Start of Block

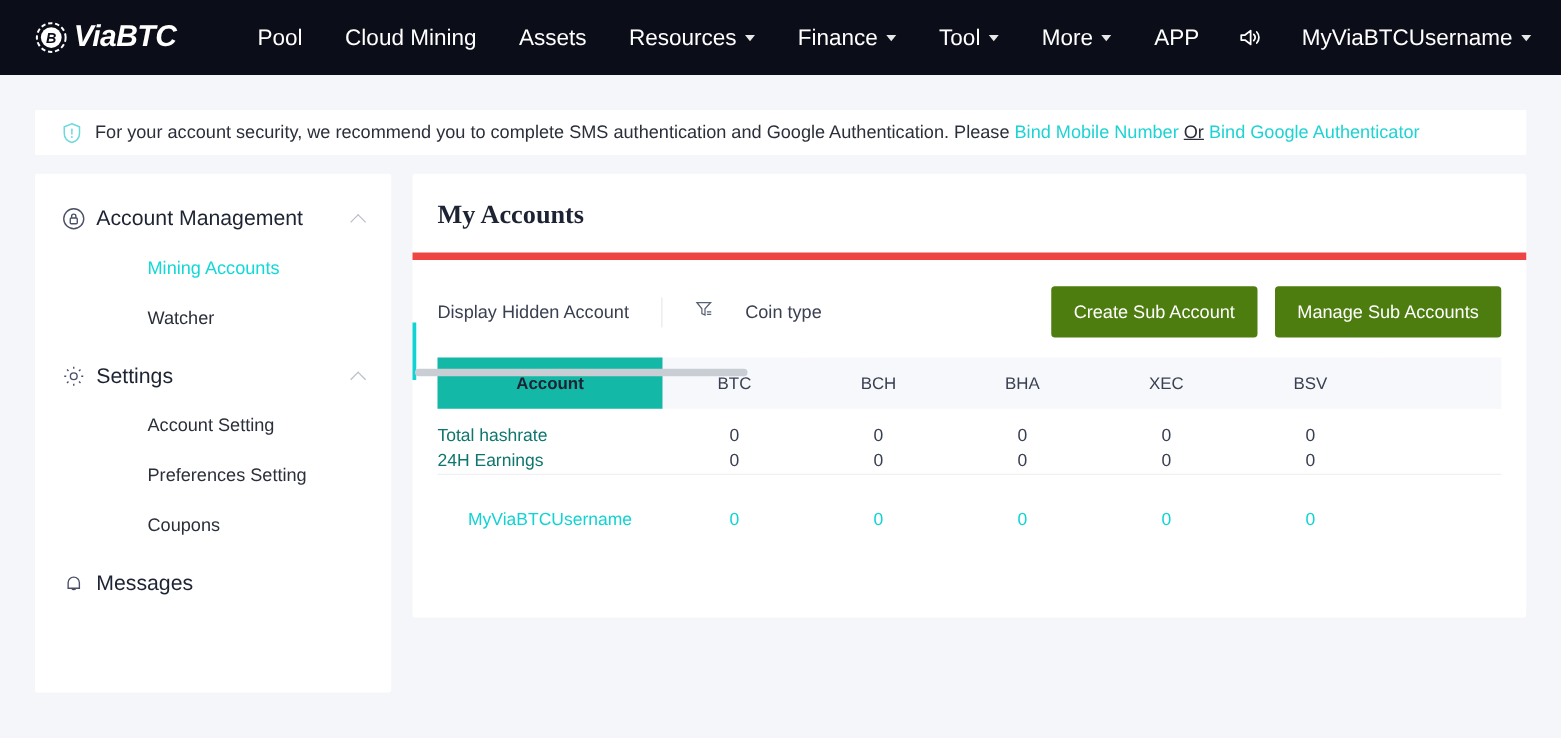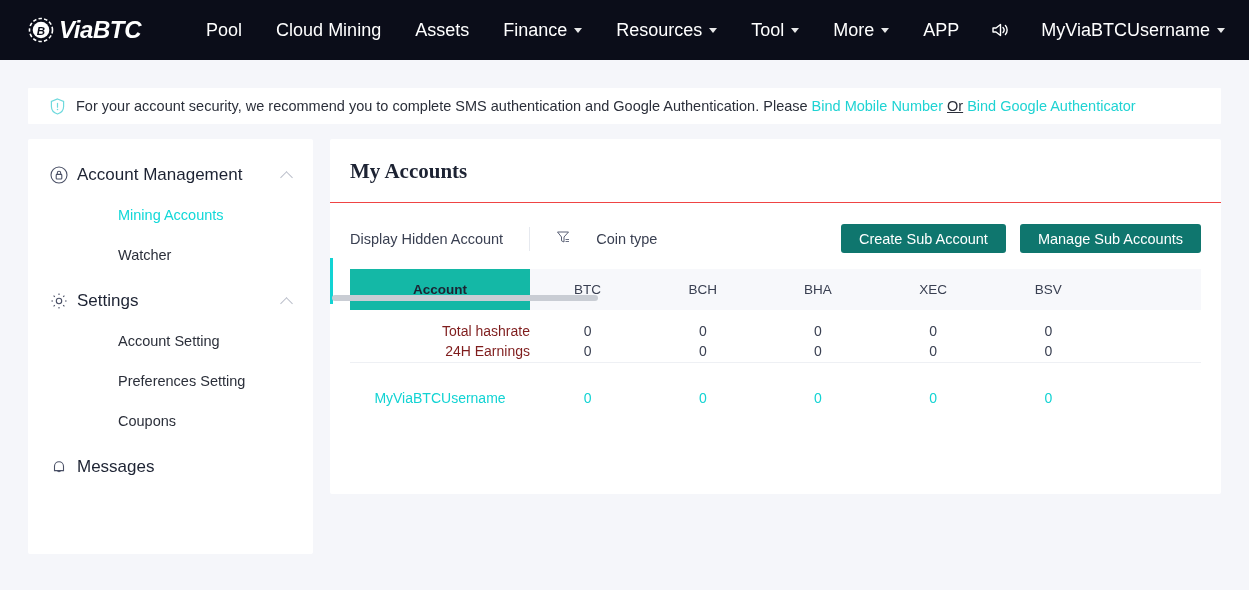--- a/index.html
+++ b/index.html
@@ -200,11 +200,11 @@
       <span>Assets</span>
     </div>
     <div class="nav-item">
+      <span>Resources</span>
+      <span class="caret"></span>
+    </div>
+    <div class="nav-item">
       <span>Finance</span>
-      <span class="caret"></span>
-    </div>
-    <div class="nav-item">
-      <span>Resources</span>
       <span class="caret"></span>
     </div>
     <div class="nav-item">

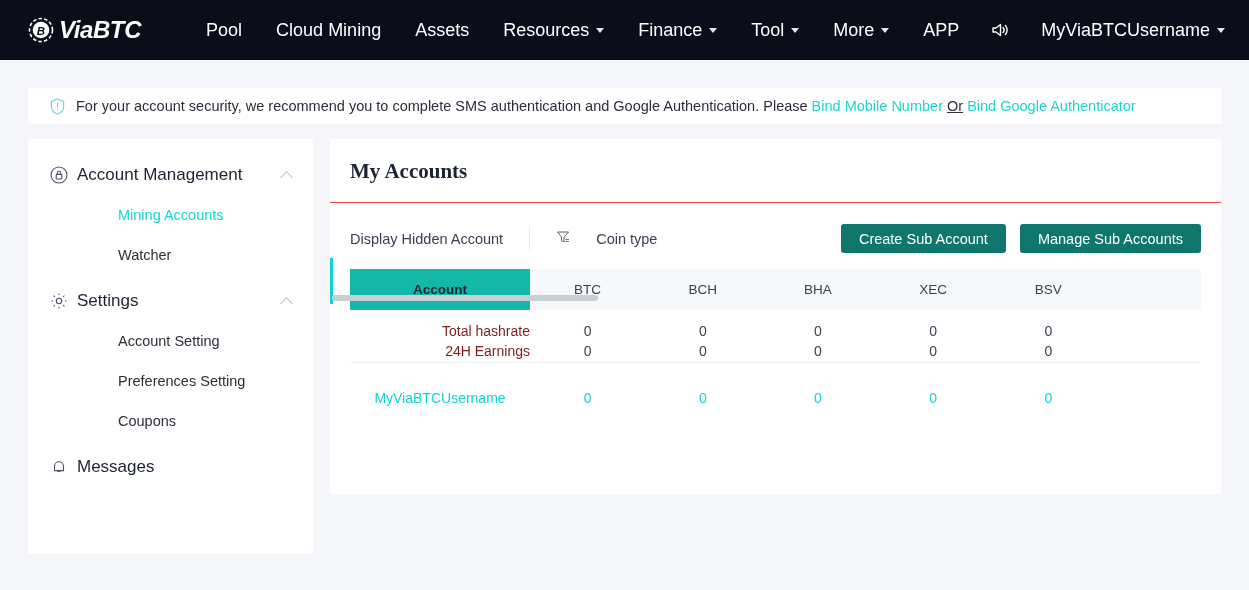--- a/index.html
+++ b/index.html
@@ -110,7 +110,7 @@
   }
   .panel-head {
     padding: 20px 22px 18px 20px;
-    border-bottom: 1px solid #ef4444;
+    border-bottom: 6px solid #ef4444;
   }
   .panel-title {
     font-family: "Liberation Serif", serif;

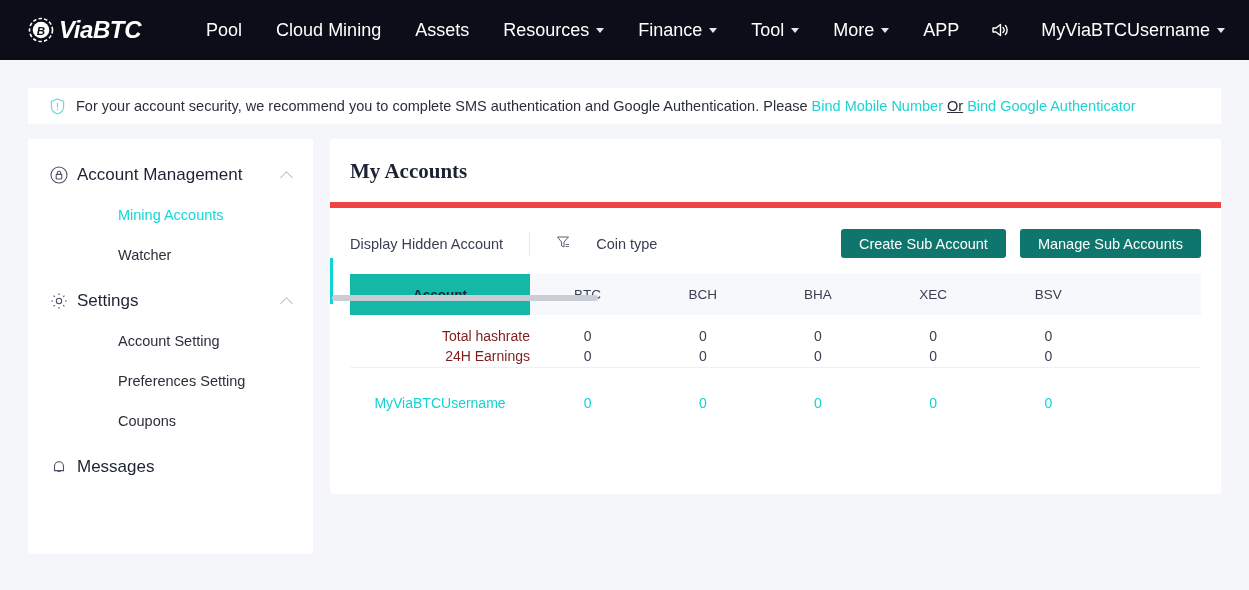--- a/index.html
+++ b/index.html
@@ -125,10 +125,10 @@
   .tb-filter { display: flex; align-items: center; gap: 26px; cursor: pointer; }
   .tb-btns { margin-left: auto; display: flex; gap: 14px; }
   .btn {
-    background: #0f766e; color: #ffffff;
+    background: #4d7c0f; color: #ffffff;
     border: none; border-radius: 3px;
     font-size: 14.5px; font-family: "Liberation Sans", sans-serif;
-    padding: 0 18px; height: 29px; cursor: pointer;
+    padding: 0 18px; height: 41px; cursor: pointer;
     white-space: nowrap;
   }
 

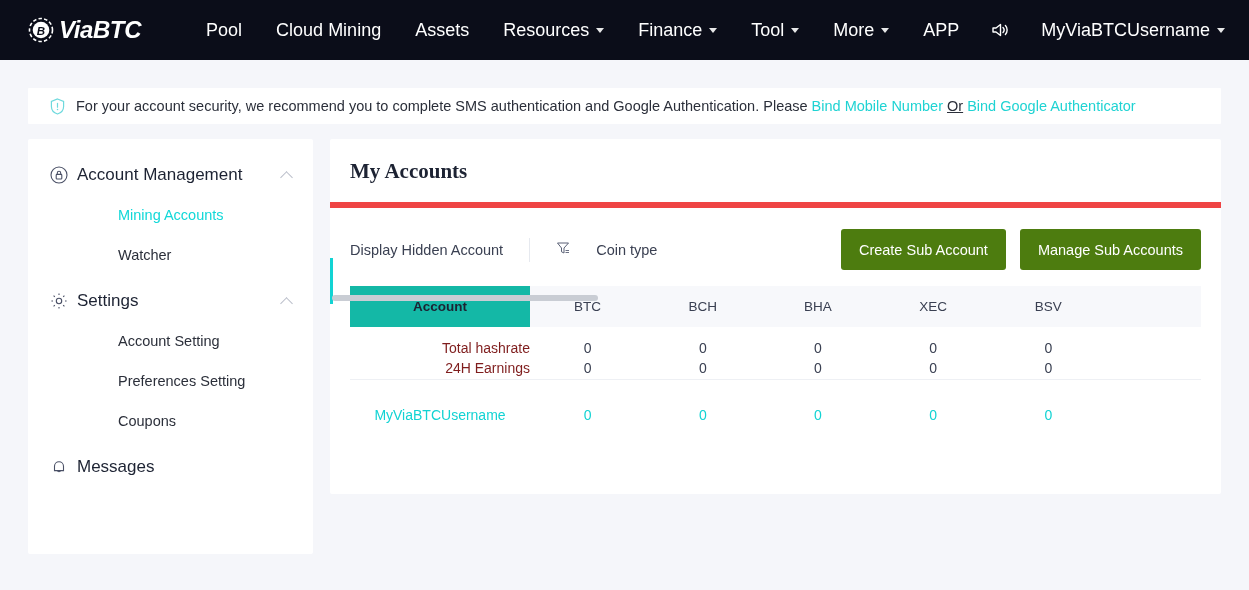--- a/index.html
+++ b/index.html
@@ -145,7 +145,7 @@
     background: #14b8a6; text-align: center;
   }
   td { font-size: 14px; color: #3a4052; text-align: center; height: 23px; }
-  td.cell-label { text-align: right; color: #7f1d1d; }
+  td.cell-label { text-align: left; color: #0f766e; }
   tbody.summary tr:first-child td { padding-top: 13px; }
   tbody.summary tr:last-child td { padding-bottom: 11px; }
   .acct-row td {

End of Block

Copy only the lines above from the one containing "flex; align-items: center;" through the one containing "left; color: #0f766e;", both included. Leave out the pictures.

= Response to this task =
   .tb-filter { display: flex; align-items: center; gap: 26px; cursor: pointer; }
   .tb-btns { margin-left: auto; display: flex; gap: 14px; }
   .btn {
-    background: #0f766e; color: #ffffff;
+    background: #4d7c0f; color: #ffffff;
     border: none; border-radius: 3px;
     font-size: 14.5px; font-family: "Liberation Sans", sans-serif;
-    padding: 0 18px; height: 29px; cursor: pointer;
+    padding: 0 18px; height: 41px; cursor: pointer;
     white-space: nowrap;
   }
 

--- a/index.html
+++ b/index.html
@@ -145,7 +145,7 @@
     background: #14b8a6; text-align: center;
   }
   td { font-size: 14px; color: #3a4052; text-align: center; height: 23px; }
-  td.cell-label { text-align: right; color: #7f1d1d; }
+  td.cell-label { text-align: left; color: #0f766e; }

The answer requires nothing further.